----- Excerpted data -----
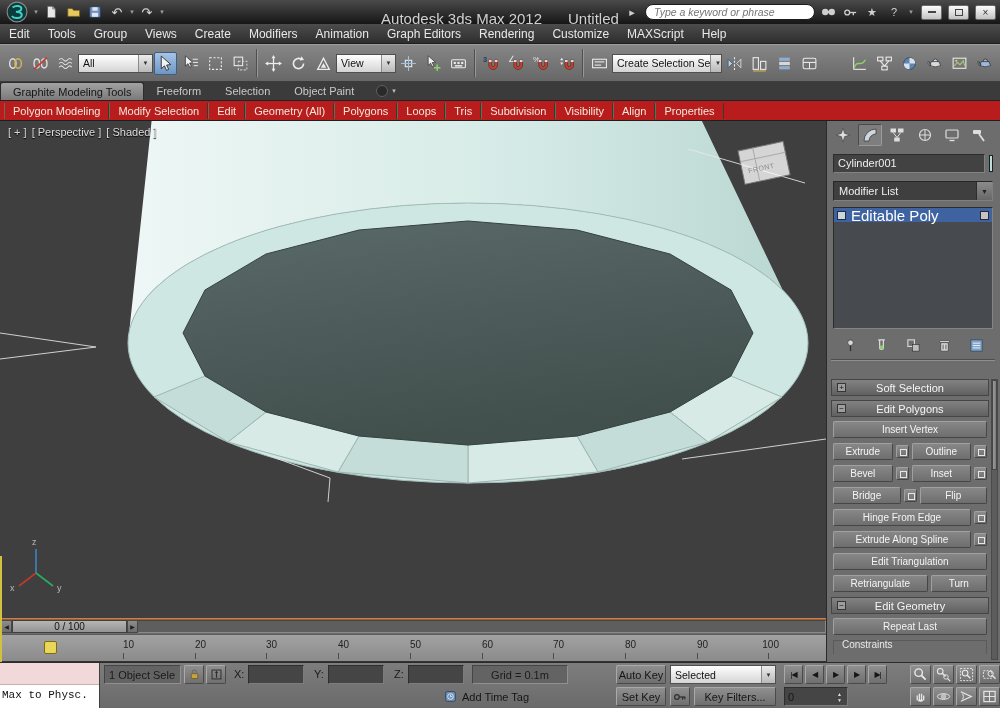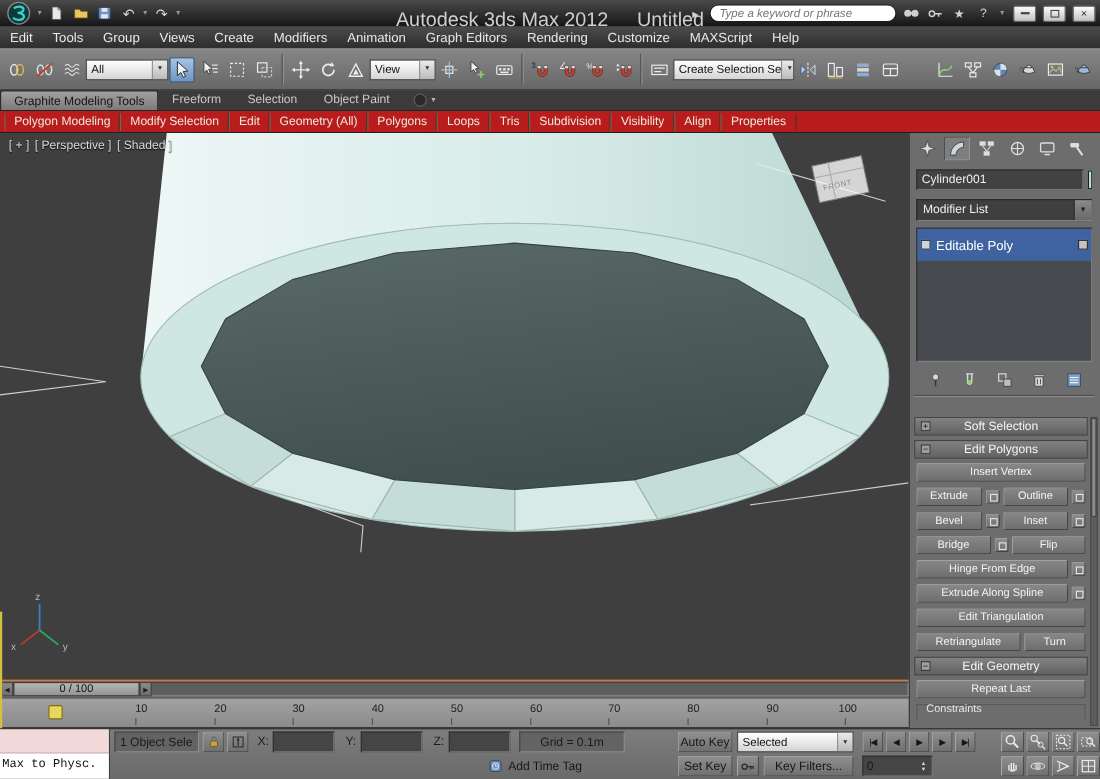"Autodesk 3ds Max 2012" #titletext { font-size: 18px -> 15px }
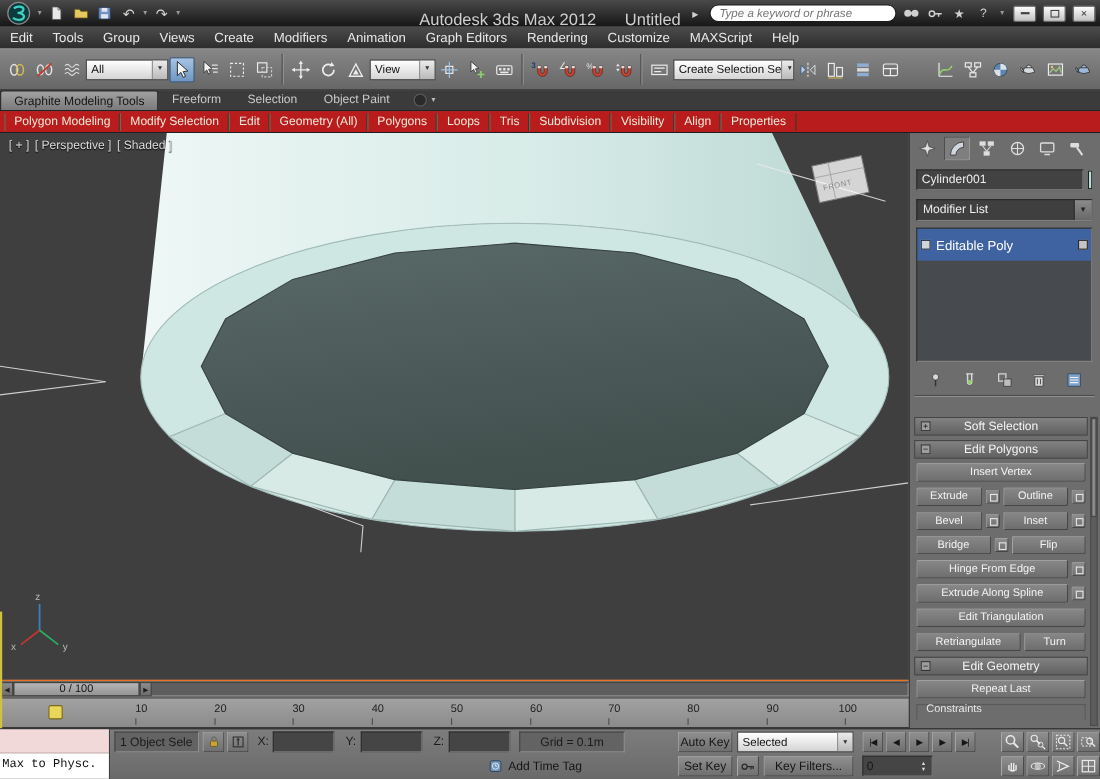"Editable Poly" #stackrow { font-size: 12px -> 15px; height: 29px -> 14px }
-----
----- Excerpted data -----
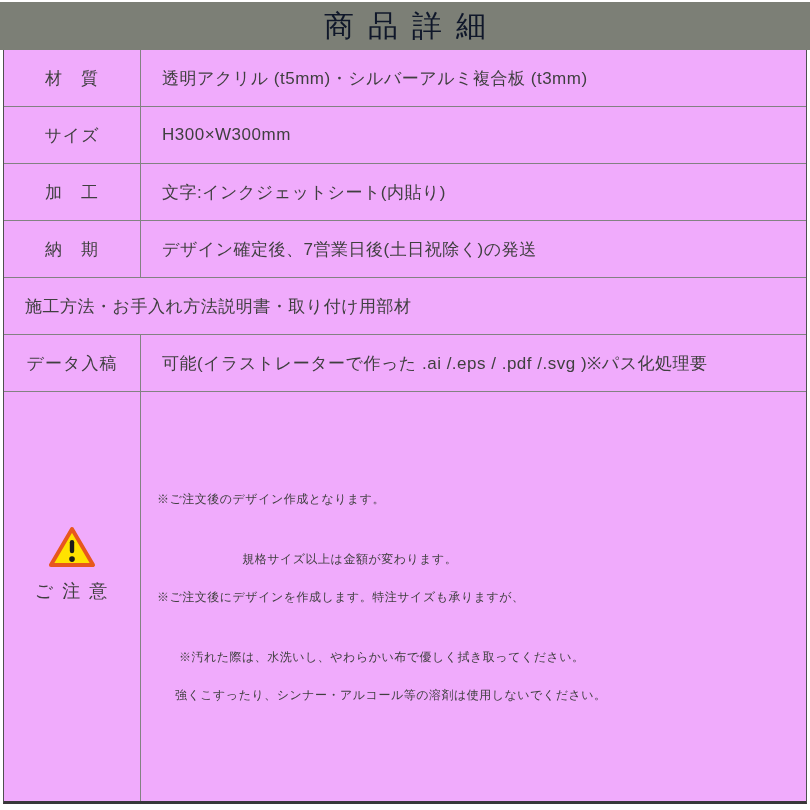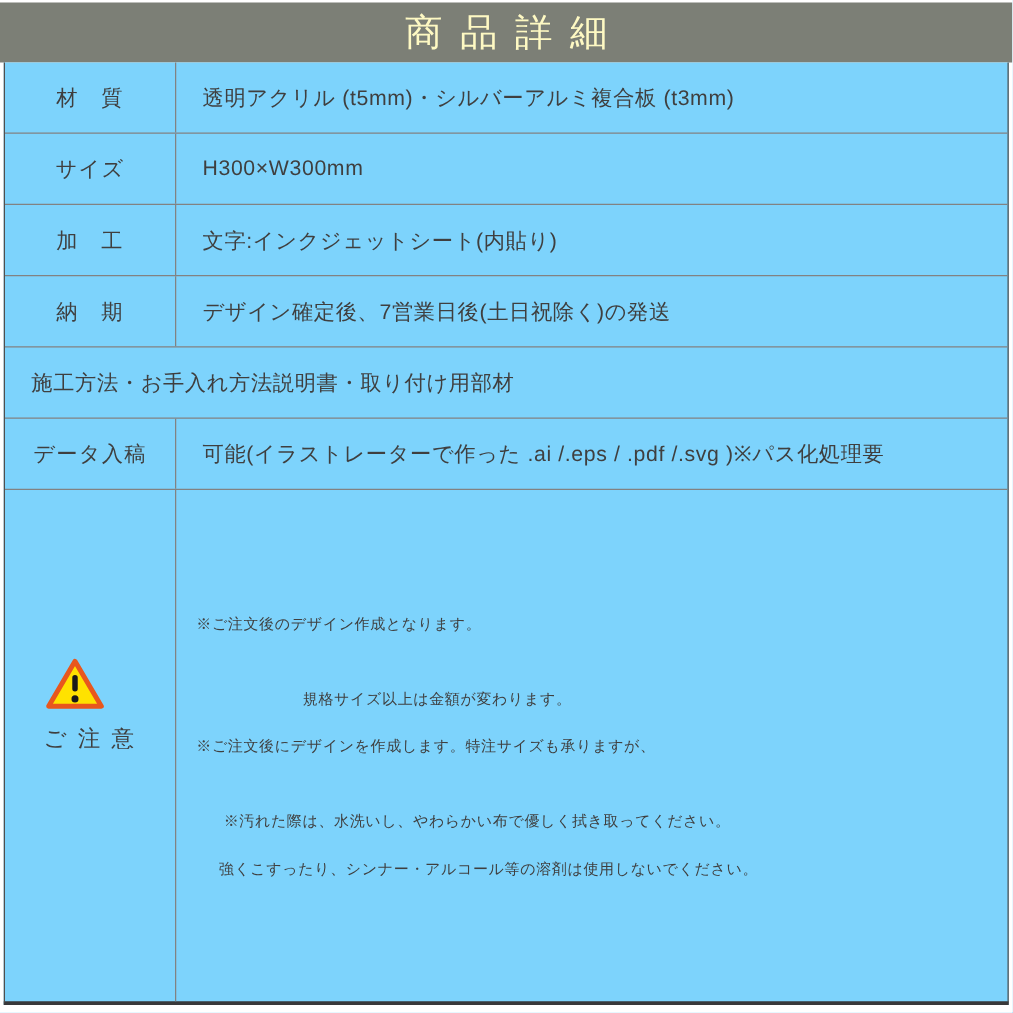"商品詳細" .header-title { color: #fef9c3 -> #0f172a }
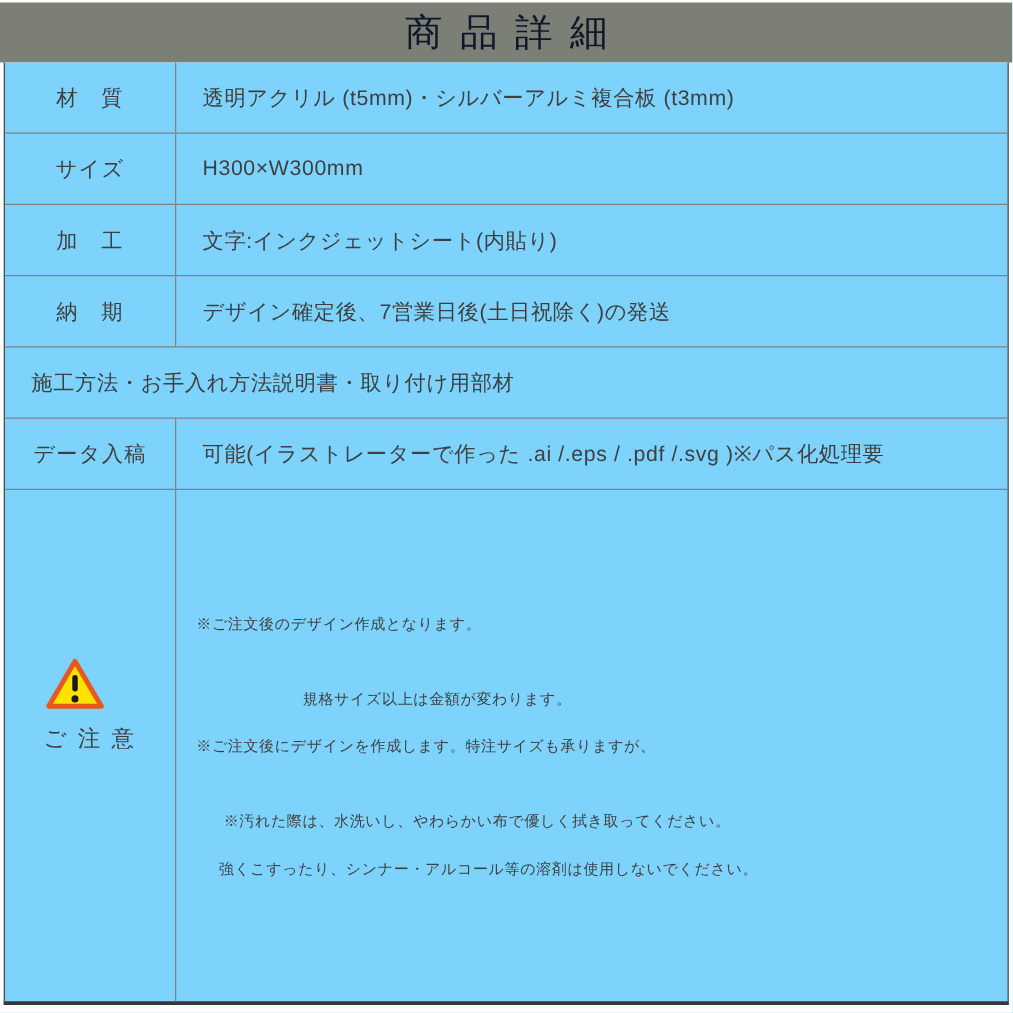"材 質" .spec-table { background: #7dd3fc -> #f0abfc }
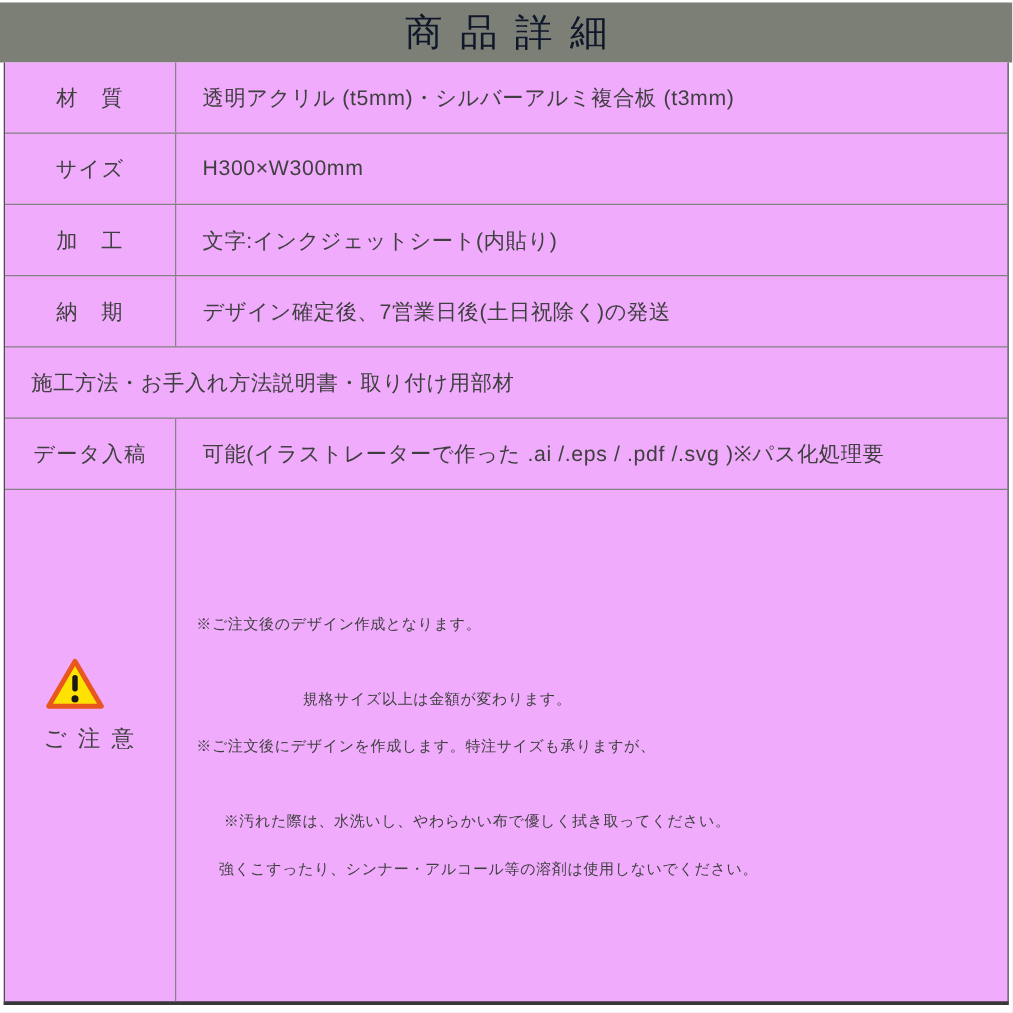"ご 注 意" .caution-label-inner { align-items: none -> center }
-----
Start with the line with "background: #7dd3fc ->" in the listing above and stop after the line with "align-items: none ->". Write out exactly the lines in that stretch and no others, without pictures.

"材 質" .spec-table { background: #7dd3fc -> #f0abfc }
"ご 注 意" .caution-label-inner { align-items: none -> center }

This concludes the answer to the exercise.